Spirit cuts 200 management, support jobs as shrinking airline slices more costs

Spirit cuts 200 management, support jobs as shrinking airline slices more costs

Spirit Airlines took another swipe at its work force with the layoff of 200 nonunion employees as management continues its efforts to downsize the airline and cut some $80 million in annual costs.

“We are executing on plans to rightsize our organization to align with our current fleet size and level of flying and ultimately optimize our airline,” a spokesperson said Thursday. “After reviewing our organizational structure, we have made the difficult decision to eliminate approximately 200 positions from various departments across the airline.”

Unlike the telegraphed furloughs of 186 pilots last September and 330 more cockpit crew members to be cut on Jan. 31, the latest round of reductions apparently came as a surprise to workers who reported on social media that security guards entered the company headquarters in Dania Beach and escorted employees out of the building.

Spirit, which is restructuring its business through a Chapter 11 bankruptcy case in New York, advised employees of the move in a Wednesday letter signed by CEO and President Ted Christie. The reductions cut across multiple departments including operations, leadership, crew training and scheduling and adminstrative support.

“As you all know, we’re facing significant challenges with our business,” Christie wrote. “The bottom line is, we need to run a smaller airline and get back on better financial footing.”

The plan for a smaller airline was largely dictated by a combination of factors: a manufacturers engine recall on multiple Airbus jetliners operated by the airline, the sale of roughly two dozen older jetliners to raise cash and pay down debt and a major recaliberation of Spirit’s route system as it jockeyed for business with aggressive rivals.

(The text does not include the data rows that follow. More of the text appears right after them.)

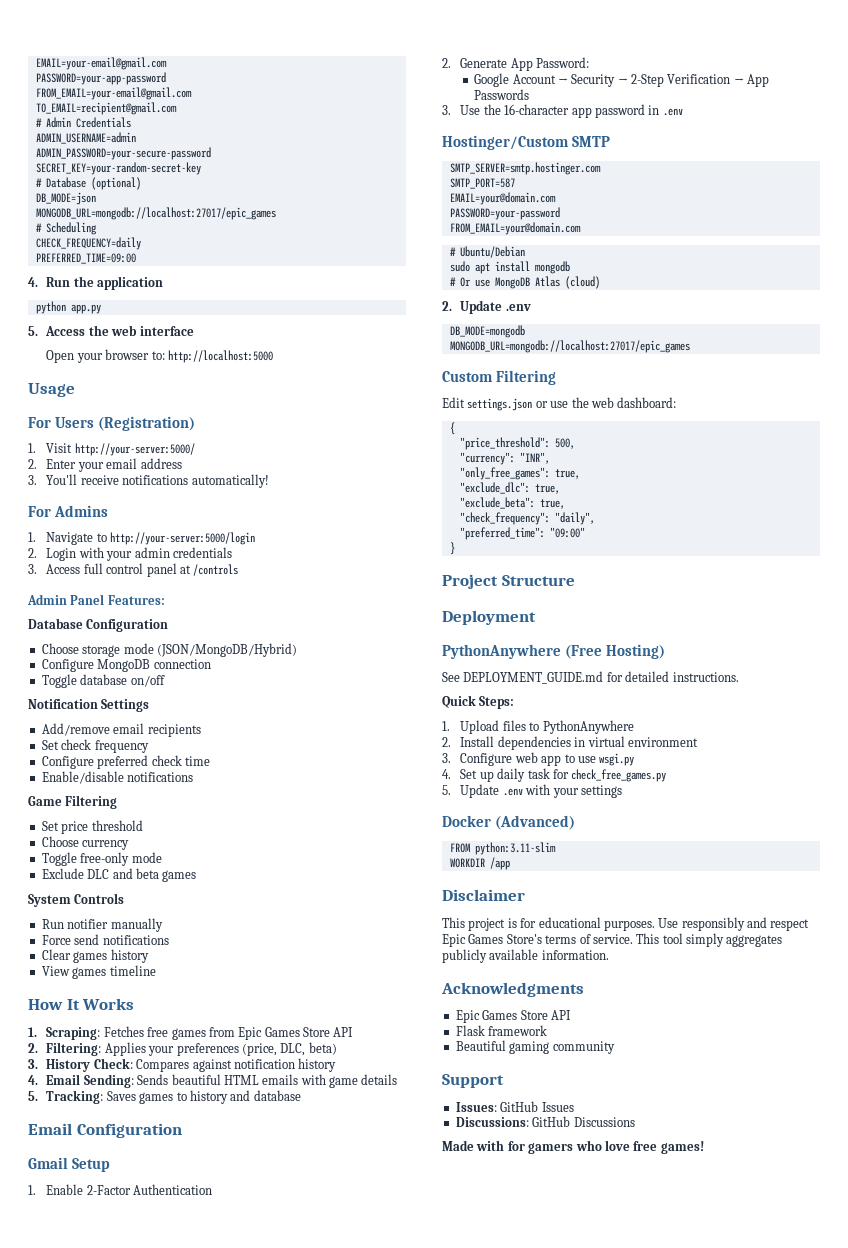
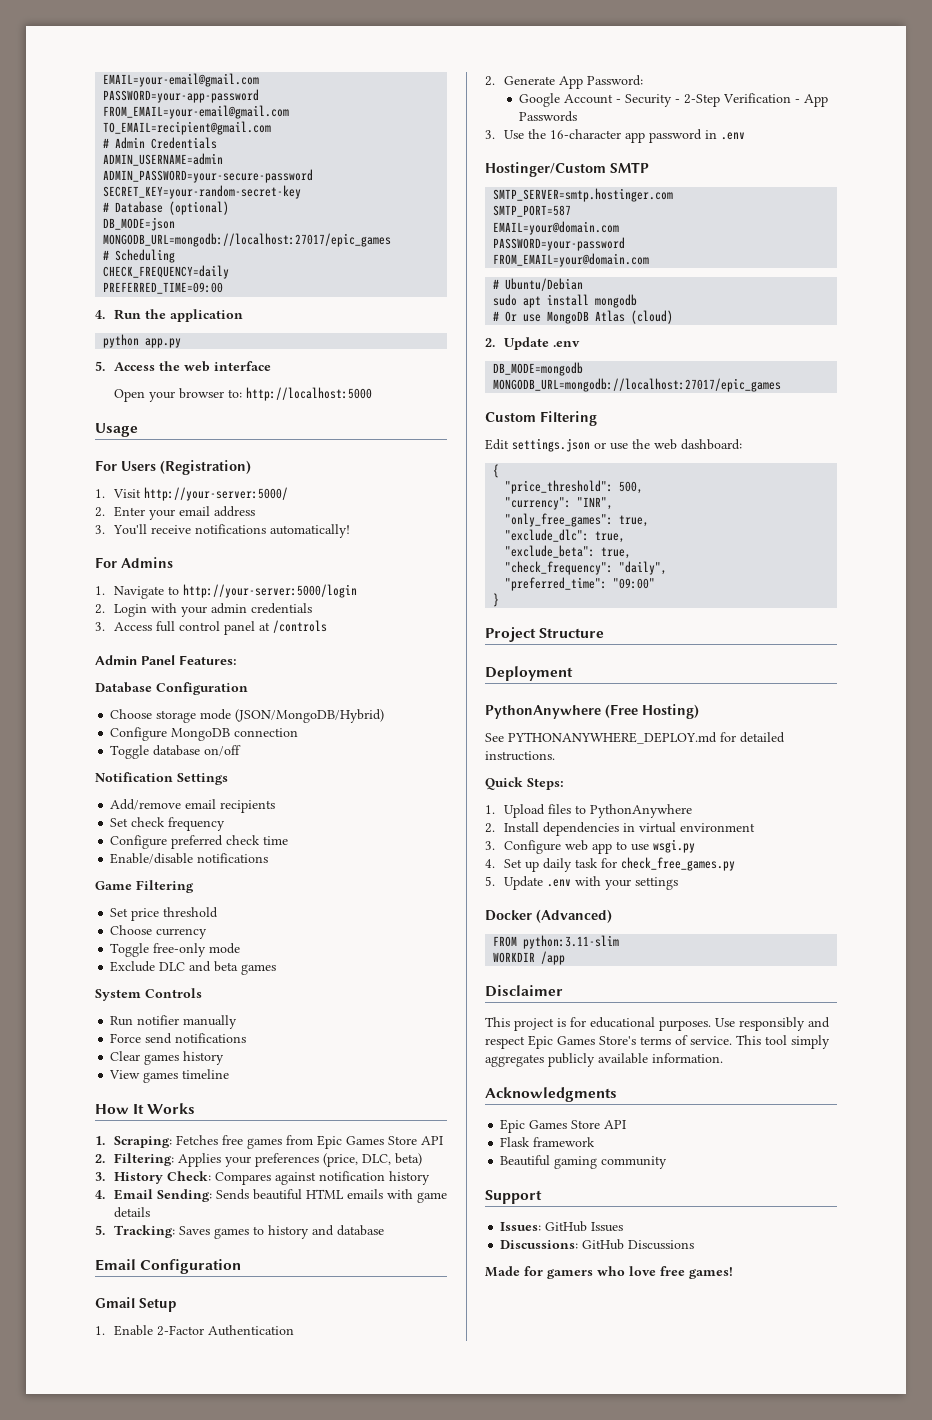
- Google Account → Security → 2-Step Verification → App Passwords
+ Google Account - Security - 2-Step Verification - App Passwords
- See DEPLOYMENT_GUIDE.md for detailed instructions.
+ See PYTHONANYWHERE_DEPLOY.md for detailed instructions.
- Made with for gamers who love free games!
+ Made for gamers who love free games!

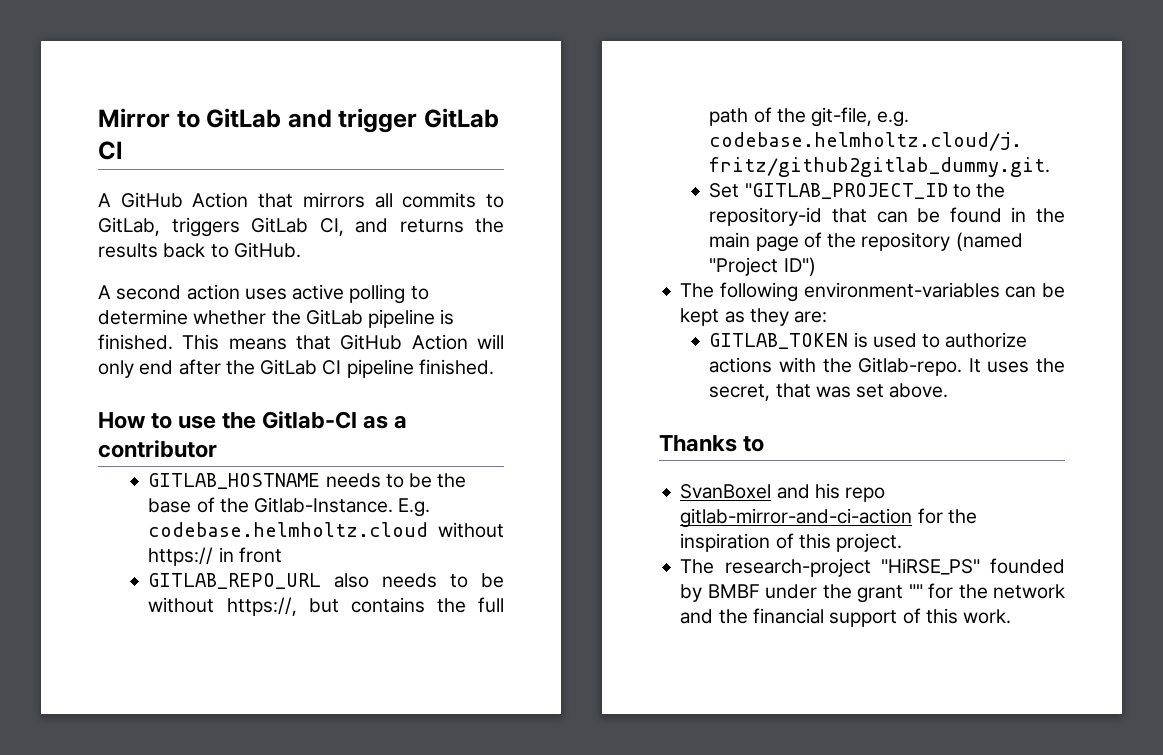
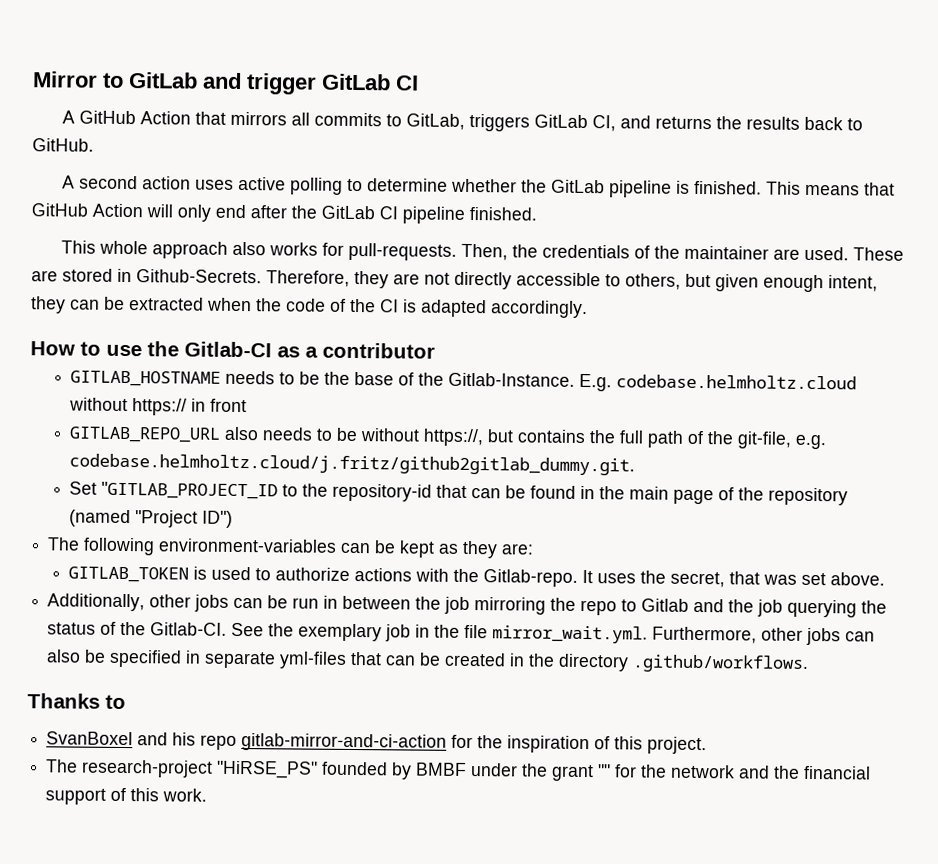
+ This whole approach also works for pull-requests. Then, the credentials of the maintainer are used. These are stored in Github-Secrets. Therefore, they are not directly accessible to others, but given enough intent, they can be extracted when the code of the CI is adapted accordingly.
+ Additionally, other jobs can be run in between the job mirroring the repo to Gitlab and the job querying the status of the Gitlab-CI. See the exemplary job in the file mirror_wait.yml. Furthermore, other jobs can also be specified in separate yml-files that can be created in the directory .github/workflows.

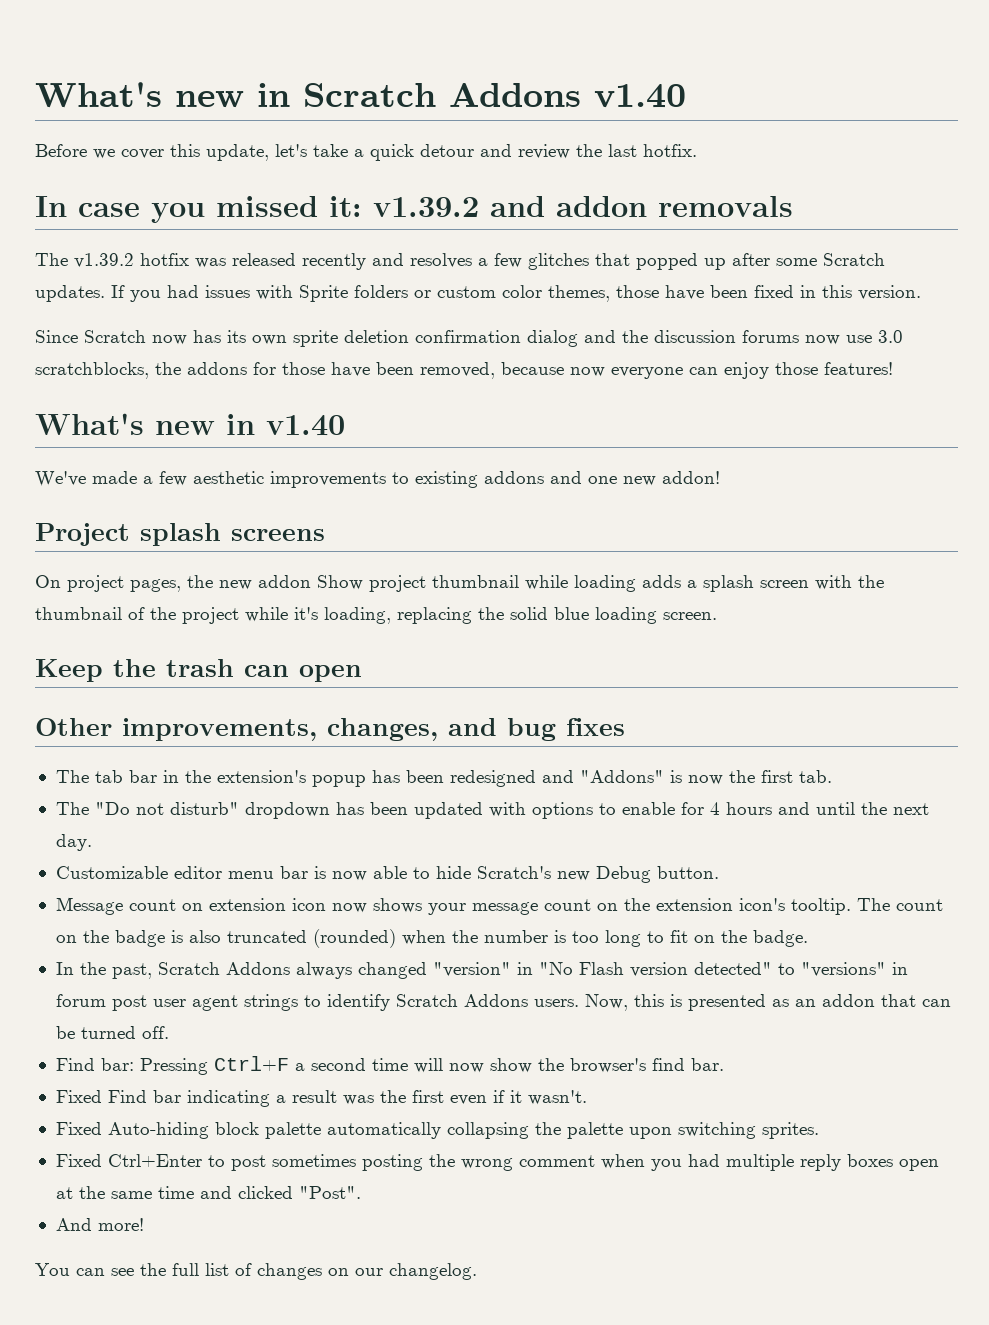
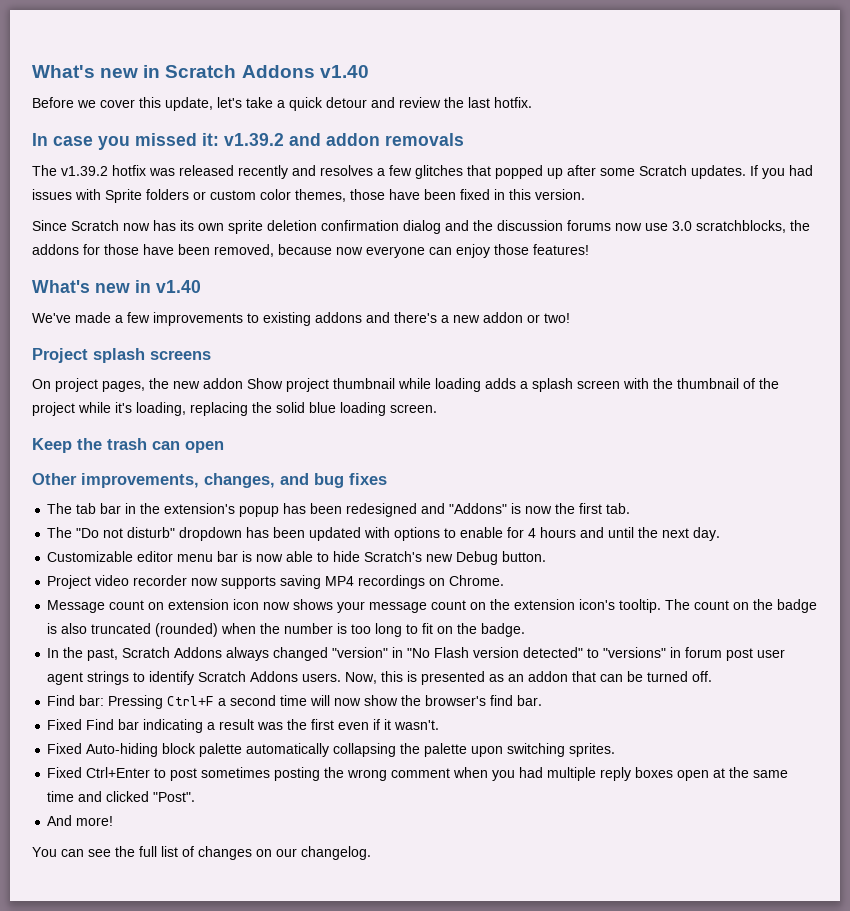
- We've made a few aesthetic improvements to existing addons and one new addon!
+ We've made a few improvements to existing addons and there's a new addon or two!
+ Project video recorder now supports saving MP4 recordings on Chrome.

Cost reduction target achieved

Spirit had employed 12,800 people on its payroll before it filed for Chapter 11 last November. Most are unionized. The people dropped from the roster this week are nonunion.

“While we will continue to identify additional operational efficiencies, these efforts, along with our recent pilot furloughs, achieve our previously announced target of $80 million of annualized cost reductions,” the spokesperson said in an emailed statement. “These decisions are never made lightly, and we are committed to treating all impacted Team Members with the utmost care and respect.”

It was not immediately clear how the loss of support jobs would impact the airline’s operations. Last December, the airline announced it operated more than 5,200 flights during Thanksgiving week, with a completion factor of 99% and improvements in arrivals within 14 minutes of scheduled times.

Spirit has said it plans to exit Chapter 11 before the end of its first financial quarter in March.